The claim that space science is an unjust diversion rests on an idea about science research as a zero-sum game, that if we fund research on space, we will not be funding research on cancer or malaria.

That is, I believe, a false notion: We are shaped by the interrogation itself, and it is not entirely certain who or what we would be if we turned from the task. We must, in fact, do as we always have done: the work of discovery and basic science and the necessary work of compassion.

That is what the future asks of us.

We live now at a tipping point in history, on the brink of completion of the International Space Station, a point on a continuum of human space exploration–a “first outpost.” If one is committed to the decades-long effort to explore the universe, then humankind needs to know how, and needs to continue the pursuit in slow, reasonable steps. The shuttle is a part of that.

Not tangential to this is the unique hold that space exploration has on the human imagination.

This sense of aspiration, of the vastness of our dreams and capacities to achieve them, is of no little significance, especially because the space station offers the potential not only for a visionary genre of patriotism but of a shared human imagination.

Space exploration is, in a sense, like all intergenerational scientific quests. It mirrors classic human models, cathedrals built over generations, huge human endeavors intended to bring a future toward us, a goal for our children’s children, made possible only at the cost of great risk and great courage.

The essential nature of the space station is the small chance of achieving such a difficult vision.

Science is, at its best, a language of rational, peaceful and visionary possibility. This aspect of the station must be carefully protected, both because it upholds the principle of fidelity to international agreements and because it will create the best venue for excellent research, driven by the interests of the entire international community.

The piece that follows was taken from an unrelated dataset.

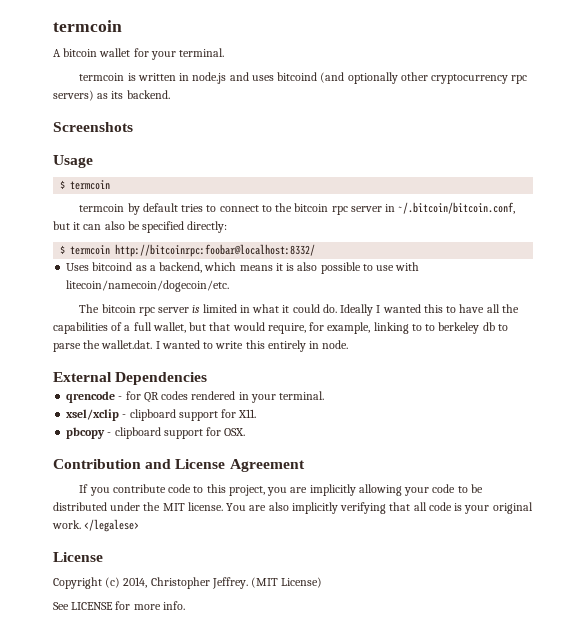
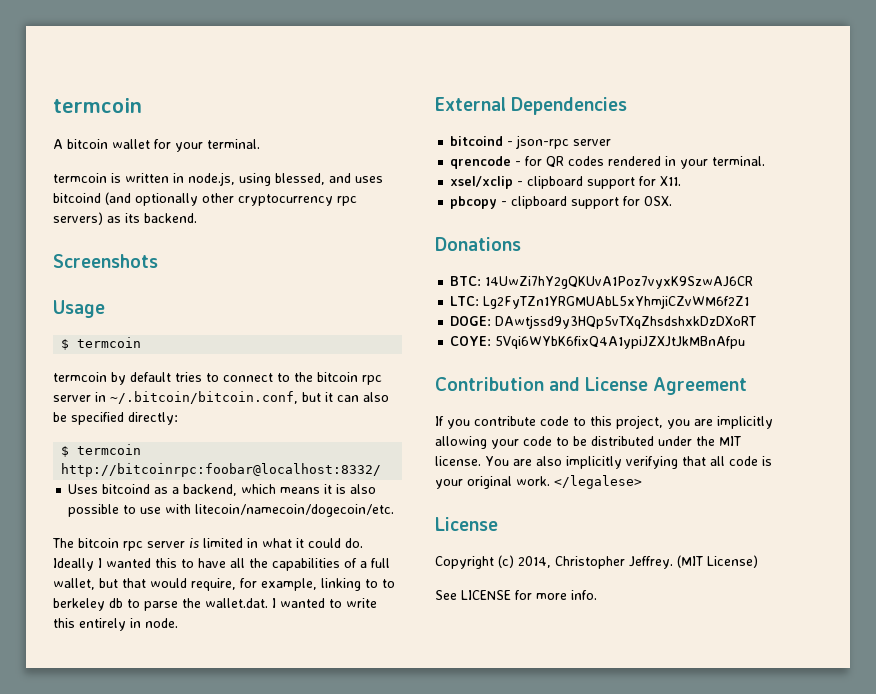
[192,72,227,84] node.js -> [188,172,325,186] node.js, using blessed,
(208, 378) none -> [450,135,612,149] // bitcoind - json-rpc server
(246, 432) none -> [435,237,521,251] [450,276,754,289] [450,295,750,309] [450,315,757,329] [450,336,746,349] // Donations // BTC: 14UwZi7hY2gQKUvA1Poz7vyxK9SzwAJ6CR // LTC: Lg2FyTZn1YRGMUAbL5xYhmjiCZvWM6f2Z1 // DOGE: DAwtjssd9y3HQp5vTXqZhsdshxkDzDXoRT // COYE: 5Vqi6WYbK6fixQ4A1ypiJZXJtJkMBnAfpu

A fully honest and open appraisal has always been something that NASA eagerly invites the public to witness and participate in. The Columbia tragedy does not change that, it just means that now millions of us may respond more vividly.

Such a large vision of space asks hard questions of us as a people. How is it that we are human? How is it that we are free? To what are we responsible?

Space travel teaches us that freedoms are bounded by duties, possibilities are bounded by responsibilities and that our victories are bounded by our defeats.

Courage to dream again

We are made human by what we yearn for far more than by the stuff we amass, by our reach and not our possessions, by our dreams and not our despair, and finally, by our ability to stand in the face of desperate failure and try to dream again.

We need a large, far-reaching and public discussion of what space travel means to us, and what we are ready to risk for it. The crews for the next year of flight already are in training. They know the risks and they are willing to face them. Are we courageous enough to fail and try again?

Before you answer too quickly, go outside tonight, into the hard, black winter sky, and look up. There is a legend that when a Torah scroll — like the one Ilan Ramon carried into space — burns, the letters become black fire on white fire. Look up and you’ll see the stars, and they will be white fire against the great darkness that so surrounds us and that we are so likely to forget.

Take a child with you and tell her that, if you look hard, you might see the International Space Station, our planet’s tiny spark in the universe. Throw your head back, the oldest of human gestures that reminds us that no slum, no barrio, no wheat field, no rice paddy, no back porch in Chicago is too remote for dreaming. Then be silent, and imagine the next step.